Sunday, January 17, 2010

#14 Macaroni & Cheese with Bacon

Yesterday I took out my new favourite cookbook from the library, The River Cottage Family Cookbook.  For now, I'll only get this book for a couple of weeks so I wasted no time in making their version of mac and cheese.



This was basic (with the exception of a bay leaf added to the sauce) and yummy.  I think the taste really depends on the quality of cheese and bacon used.  The book recommends serving this with generous hunks of crusty bread.  That would have been too over the top for me.  This was delish as is.



macaroni, 2 cups
smoked bacon slices, 8
milk, 3 cups
unsalted butter, 3 T plus extra for greasing the dish
all-purpose flour, 3 T
a bay leaf
sharp cheddar cheese, 6 oz
Parmesan cheese, 2 oz
cayenne pepper, 1/4 t
salt and black pepper

1. Preheat the oven to 400 degrees farenheit.

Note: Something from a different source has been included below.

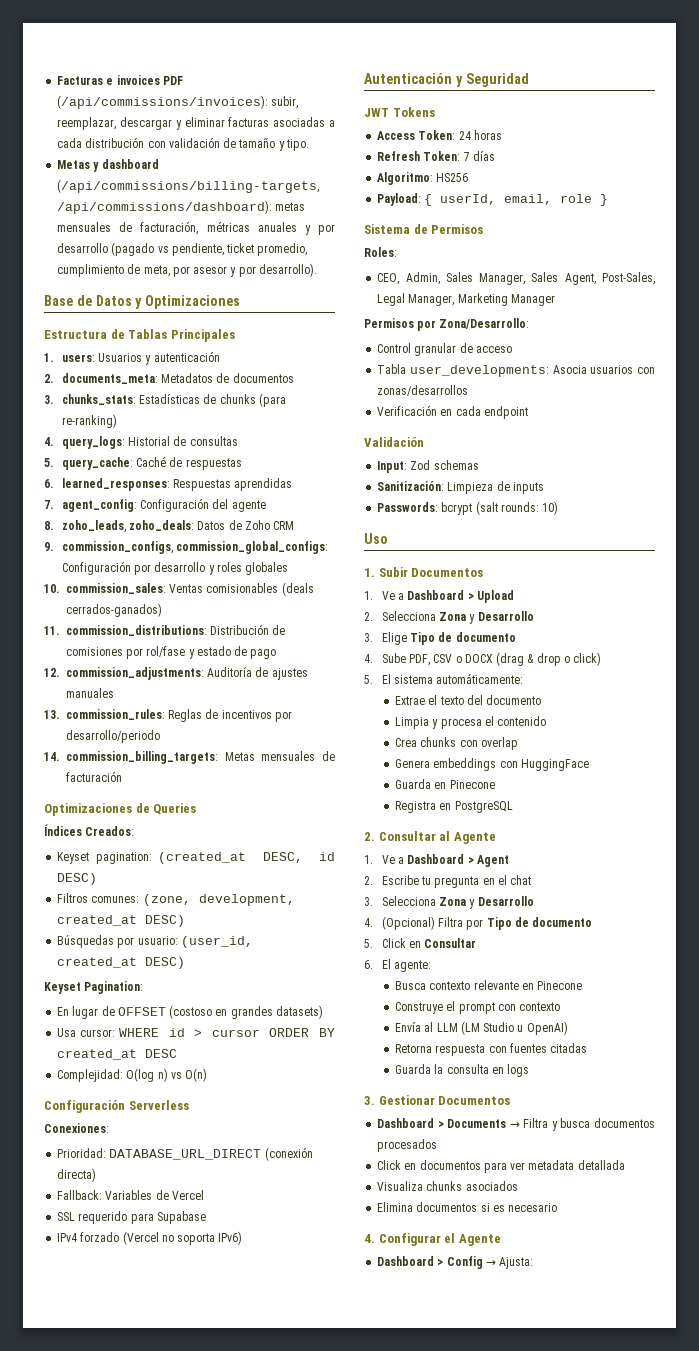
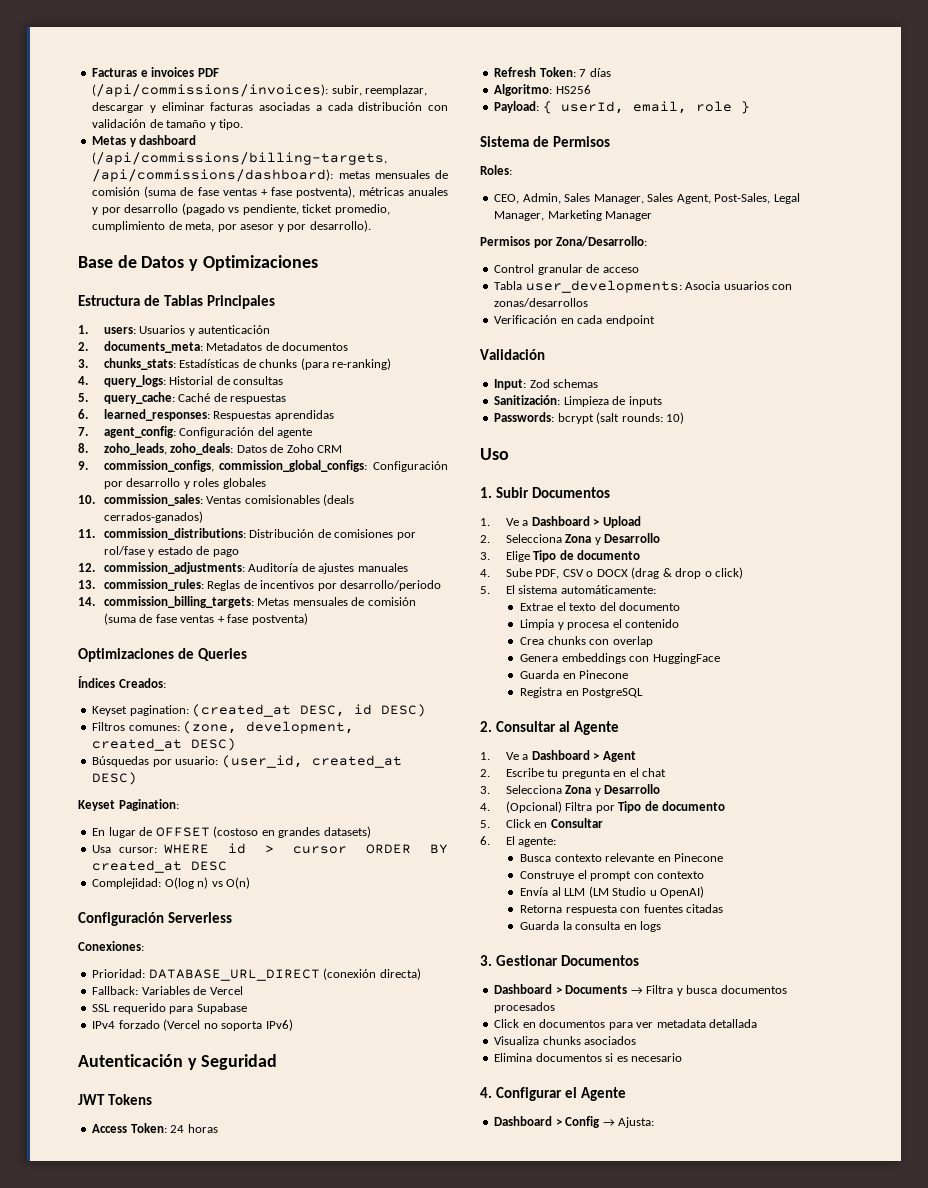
- Metas y dashboard (/api/commissions/billing-targets, /api/commissions/dashboard): metas mensuales de facturación, métricas anuales y por desarrollo (pagado vs pendiente, ticket promedio, cumplimiento de meta, por asesor y por desarrollo).
+ Metas y dashboard (/api/commissions/billing-targets, /api/commissions/dashboard): metas mensuales de comisión (suma de fase ventas + fase postventa), métricas anuales y por desarrollo (pagado vs pendiente, ticket promedio, cumplimiento de meta, por asesor y por desarrollo).
- 14. commission_billing_targets: Metas mensuales de facturación
+ 14. commission_billing_targets: Metas mensuales de comisión (suma de fase ventas + fase postventa)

2. Fill a large pan three-quarters full with water and put it on high heat to boil.

3. Pour the milk into a medium saucepan and place over medium heat until the milk is hot but not quite boiling.  Pour the hot milk into a pitcher and keep it standing by.

4. Put the butter in the medium saucepan and melt over low heat.  As soon as it's melted, add the flour.  Turn upu the heat a little.  Stir the flour and butter with the wooden spoon to make a thick paste.  Keep stirring from it for a minute or two while it sizzles gently.

5. Pour in about a quarter of the hot milk and stir it carefully into the roux.  Gradually add the rest of the milk and keep whisking gently until it's all thoroughly mixed in.  Add the bay leaf.  Bring the sauce to a boil and then turn the heat down low.  Let the sauce gently simmer and blip bubbles for about 5 minutes.  Stir every minute or so just to keep it from sticking to the bottom of the pan.  Meanwhile, shred the cheddar and grate the Parmesan, keeping them separate.  Grease the ovenproof dish with plenty of butter.

6. Season the sauce very well with the cayenne pepper, a good grinding of black pepper, and a generous sprinkling of salt.  Add the shredded Cheddar cheese to the sauce and stir well.

7. When the water starts to boil, add 2 T of salt and the macaroni and cook the pasta for 2 minutes less than the time it says on the package.  Drain.

8. Add the pasta to the cheese sauce and stir them together until thoroughly combined.  Pour the cheesy macaroni into the oven proof dish.  Spread evenly and sprinkle it with the grated Parmesan.

9. Place the dish in the preheated oven and bake for about 20 minutes until the cheese on top has turned golden brown and the sauce is bubbling.  Meanwhile grill or fry the bacon until brown and crisp, turning it once half way through cooking.

Serves 4.

adapted from the The River Cottage Family Cookbook.